The Madness of Cambyses

The Madness of Cambyses
Author :
Publisher : Penguin UK
Total Pages : 54
Release :
ISBN-10 : 9780141398785
ISBN-13 : 0141398787
Rating : 4/5 (85 Downloads)

Synopsis The Madness of Cambyses by : Herodotus

'Do you see your son, standing over there, in the antechamber? Well, I am going to shoot him.' The story of the great and mad Cambyses, King of Persia, told by part-historian, part-mythmaker Herodotus of Halicarnassus. Introducing Little Black Classics: 80 books for Penguin's 80th birthday. Little Black Classics celebrate the huge range and diversity of Penguin Classics, with books from around the world and across many centuries.

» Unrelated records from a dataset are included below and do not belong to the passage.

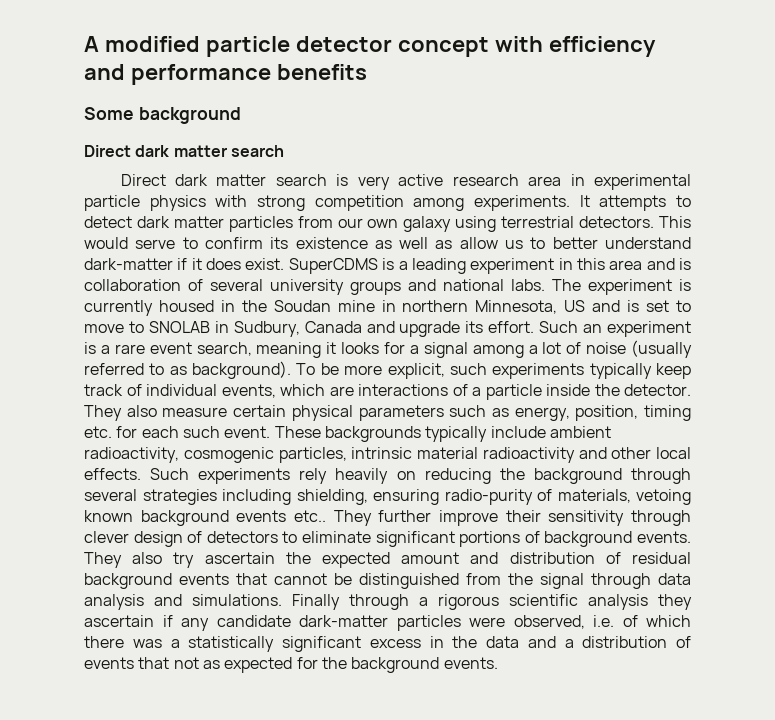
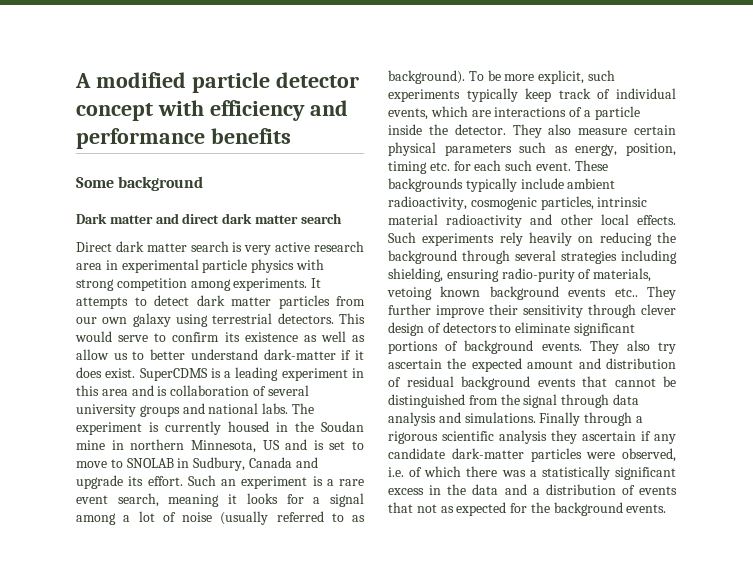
  Some background
- Direct dark matter search
+ Dark matter and direct dark matter search

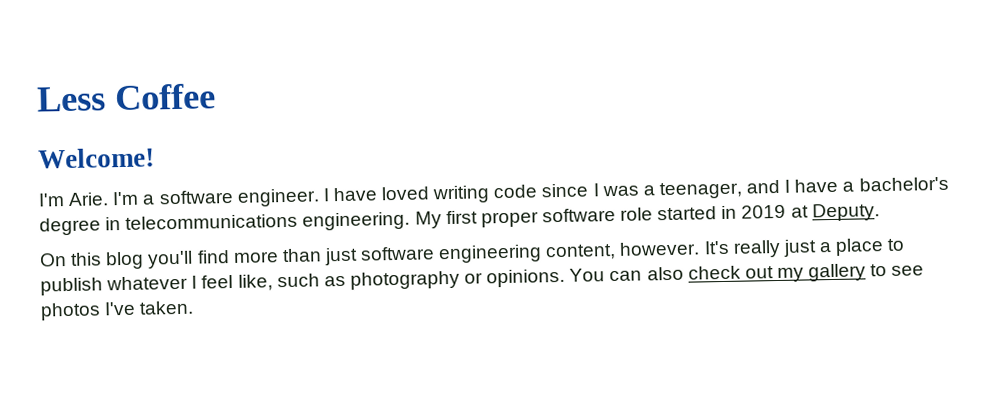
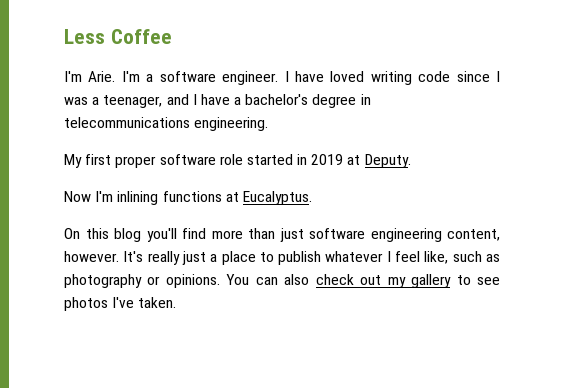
- Welcome!
- I have loved writing code since I was a teenager, and I have a bachelor's degree in telecommunications engineering. My first proper software role started in 2019 at Deputy.
+ I have loved writing code since I was a teenager, and I have a bachelor's degree in telecommunications engineering.
+ My first proper software role started in 2019 at Deputy.
+ Now I'm inlining functions at Eucalyptus.

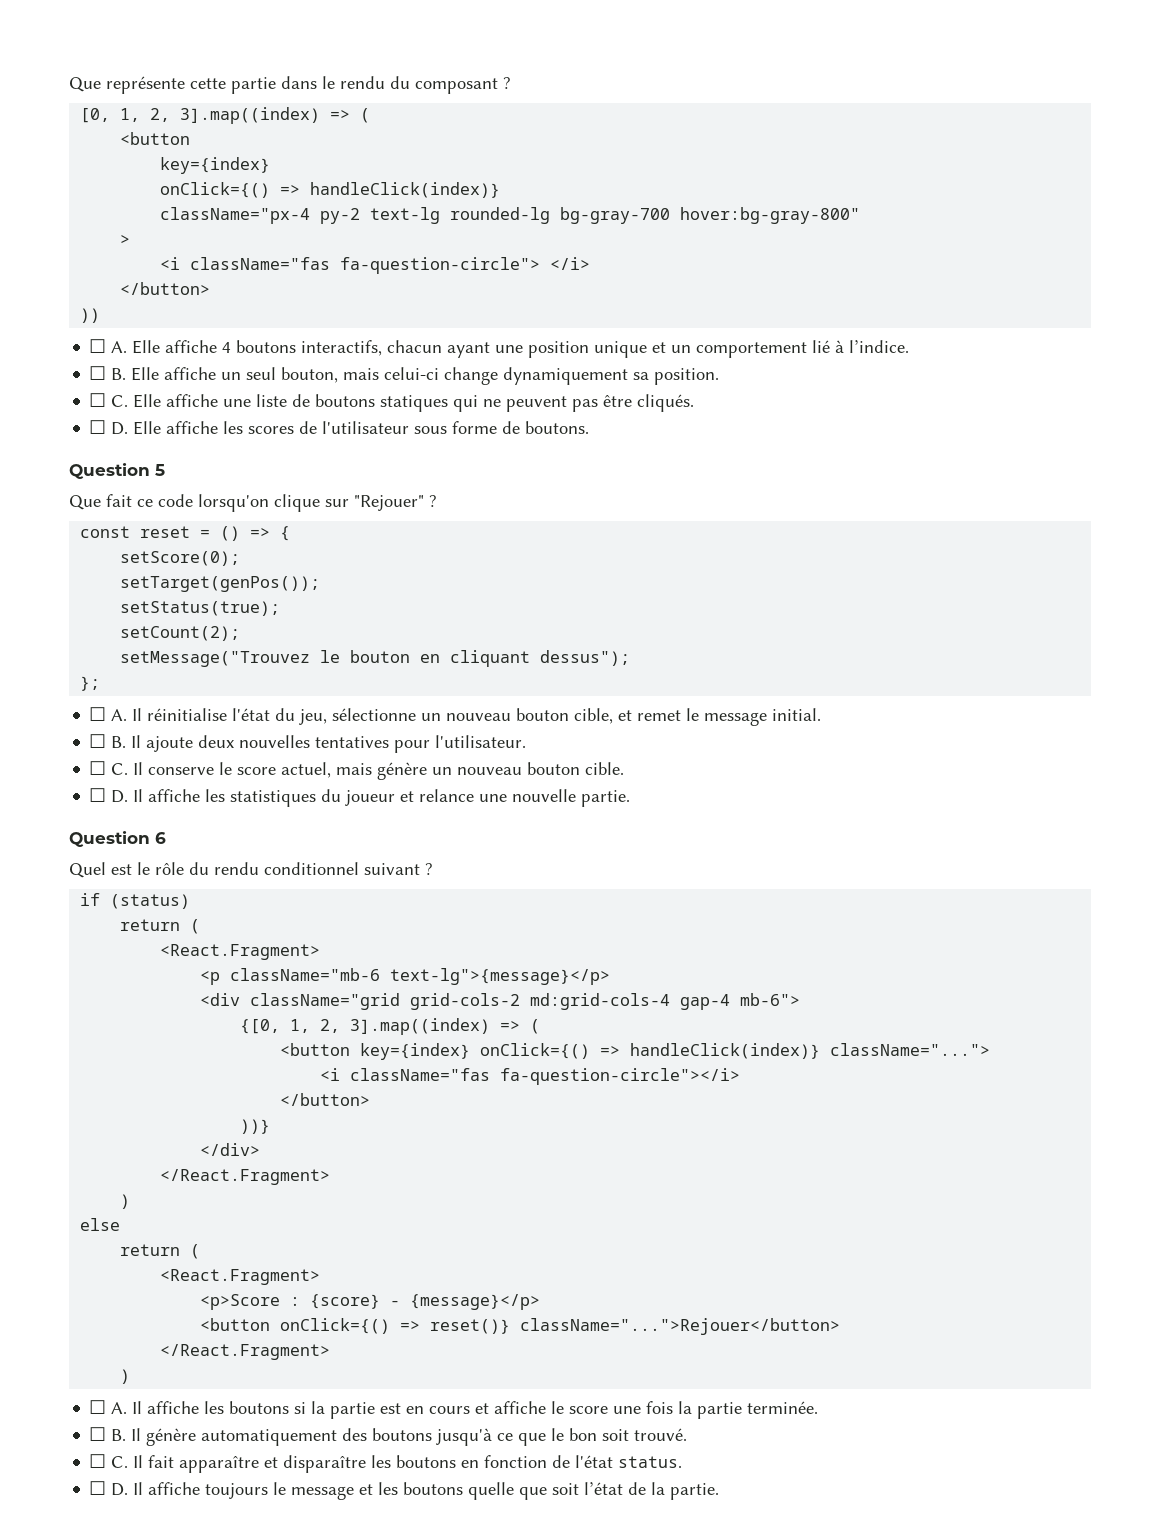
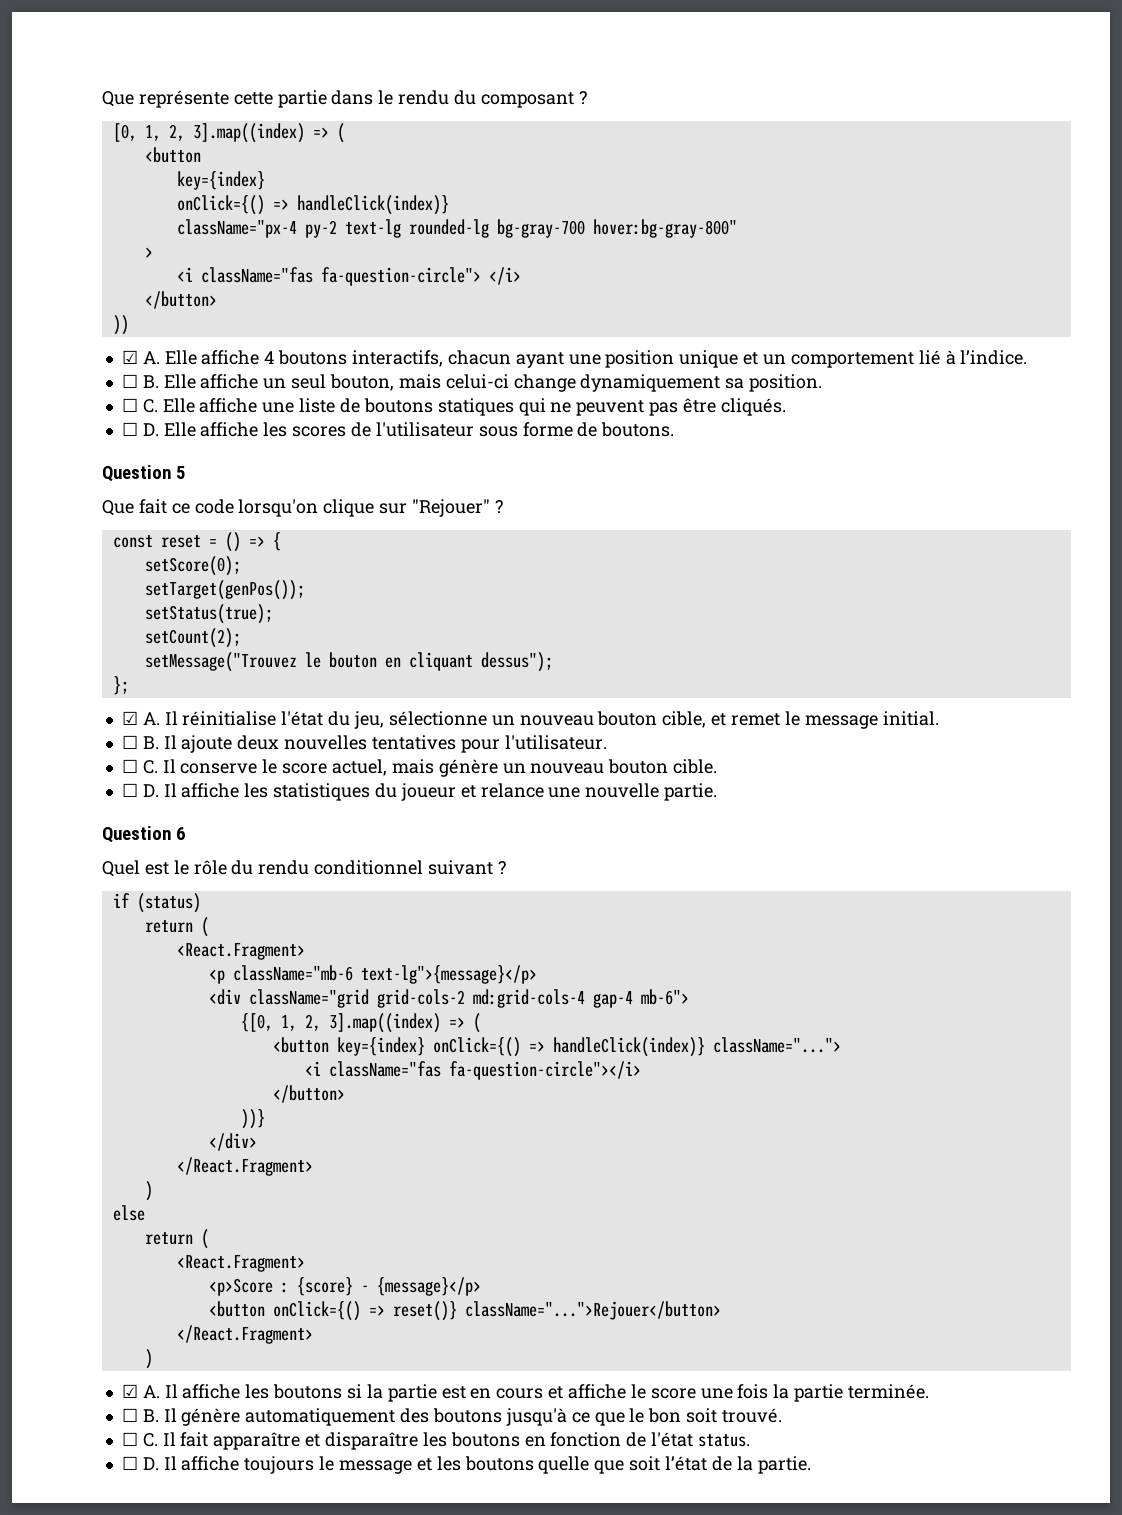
- ☐ A. Elle affiche 4 boutons interactifs, chacun ayant une position unique et un comportement lié à l’indice.
+ ☑ A. Elle affiche 4 boutons interactifs, chacun ayant une position unique et un comportement lié à l’indice.
- ☐ A. Il réinitialise l'état du jeu, sélectionne un nouveau bouton cible, et remet le message initial.
+ ☑ A. Il réinitialise l'état du jeu, sélectionne un nouveau bouton cible, et remet le message initial.
- ☐ A. Il affiche les boutons si la partie est en cours et affiche le score une fois la partie terminée.
+ ☑ A. Il affiche les boutons si la partie est en cours et affiche le score une fois la partie terminée.

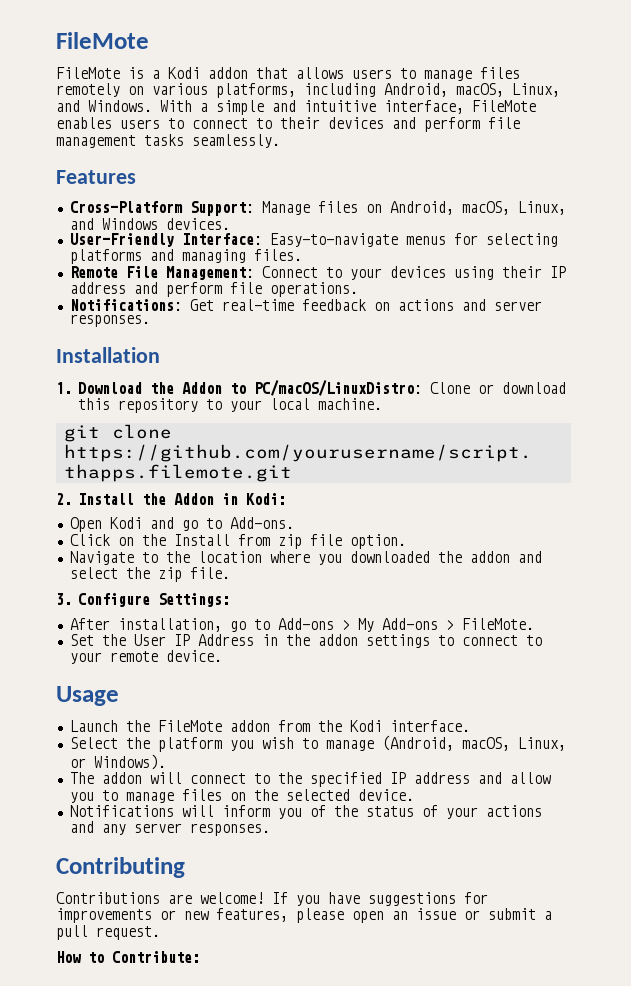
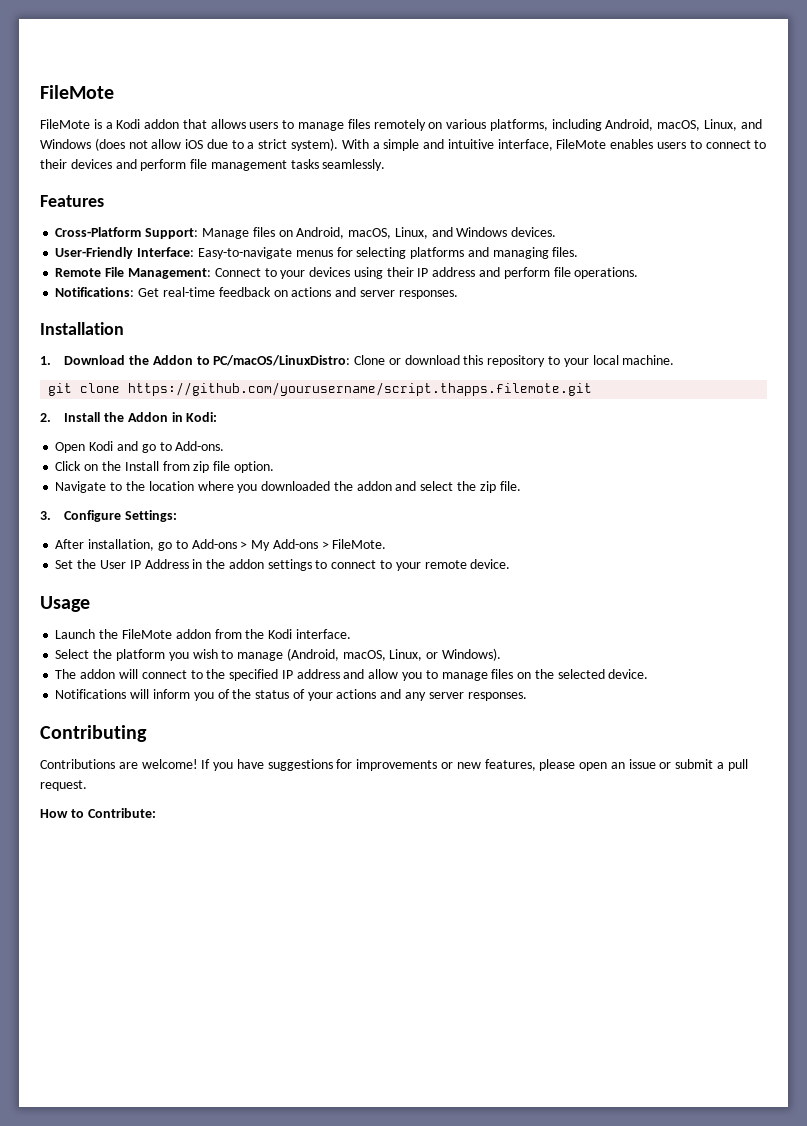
- FileMote is a Kodi addon that allows users to manage files remotely on various platforms, including Android, macOS, Linux, and Windows.
+ FileMote is a Kodi addon that allows users to manage files remotely on various platforms, including Android, macOS, Linux, and Windows (does not allow iOS due to a strict system).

They take us from a balloon ride over Victorian London to a garden of blossom in Japan, from Tierra del Fuego to 16th-century California and the Russian steppe. Here are stories lyrical and savage; poems epic and intimate; essays satirical and inspirational; and ideas that have shaped the lives of millions. Herodotus (c.484-425 BCE). Herodotus's The Histories is also available in Penguin Classics.